And our next question comes from the line of John Heinbockel with Guggenheim. Your line is open.

John Heinbockel

Hey, guys. Two real estate questions. A lot of opportunity internationally. What does the pipeline look like, both in some of your European countries and Asia? I know it takes a while. And then secondly, you mentioned remodels, which I don’t think you haven’t talked about too much. What is the remodel philosophy in the US? How many do you do? What’s the extent of that? What’s the lift? I don’t know how impactful that is. Thank you.

Ron M. Vachris

Do you want to — I can start. Good runway internationally. We see some good growth in Europe, especially in Spain and the UK. We have got a lot of good things going on there, and we see that those two countries will be ramping up. We continue to see very, very good strength in Asia and so that market, we see the next five years, and we think that those projects do — like you mentioned, do take a little bit longer, but they’re going to start coming to fruition. So we’ll see a good balance. We’ve been about 50-50, half of the expansion in the US and half outside of the US. And now we’re seeing even more opportunities in Canada and North America and Mexico. So a good balance, about half of the 30 should be outside the US we see in the next five years.

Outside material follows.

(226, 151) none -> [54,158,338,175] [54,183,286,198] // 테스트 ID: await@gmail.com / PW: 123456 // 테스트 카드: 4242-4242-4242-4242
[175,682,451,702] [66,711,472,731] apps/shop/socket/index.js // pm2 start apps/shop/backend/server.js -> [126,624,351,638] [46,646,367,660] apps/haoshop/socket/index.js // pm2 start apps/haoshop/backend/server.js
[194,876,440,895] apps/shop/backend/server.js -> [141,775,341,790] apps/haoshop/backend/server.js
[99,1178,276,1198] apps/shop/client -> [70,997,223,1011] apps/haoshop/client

Expansions and relocations, we normally do about five to six relocations a year. The uplift is dramatic. When we do these, we normally are moving a building that is underserving the market and goes into a larger facility, better parking. If we have a gas station, expanded gas or we add gas to it and a wide variety of uptake to extreme 50%, 60% increases when you add a gas station and really add a lot of parking to a 20% uplift to a building that had everything just got into a better facility. So we strategically look at that. And then we are continuously investing in our current warehouses, too, to make sure that we’re updating the fresh foods areas. We’re bringing the new ancillary businesses in there. So it’s a process we go through every year of planning ahead, and we look out several years and a good combination of all three, new locations, relocations and taking care of the existing buildings that we’re doing business in as well.

John Heinbockel

Thank you.

Operator

And our next question comes from the line of Rupesh Parikh with Oppenheimer. Your line is open.

Rupesh Parikh

Good afternoon and thanks for taking my questions. I just want to go back to the comments on SG&A leverage. So it sounds like this quarter, higher healthcare costs prevented your team from leveraging costs. So just curious about the dynamics there. And then as you think about productivity, just how do you think about the runway there? It sounds like it could continue for a few more quarters. Thank you.

Gary Millerchip

Yeah. Thanks for the question, Rupesh. Yes, you’ve summarized it pretty well, actually, from how we looked at the quarter. If I just take a step back, there were kind of four main sort of headwinds or investments, if you like, that we had during the quarter when you think about the impact on the warehouses. The first, of course, is the investments that we make through our employee agreement each year. So that was the March ’25 agreement. And that on an incremental basis, we’re sort of mid-single digits headwind that the team had to kind of overcome in improving productivity.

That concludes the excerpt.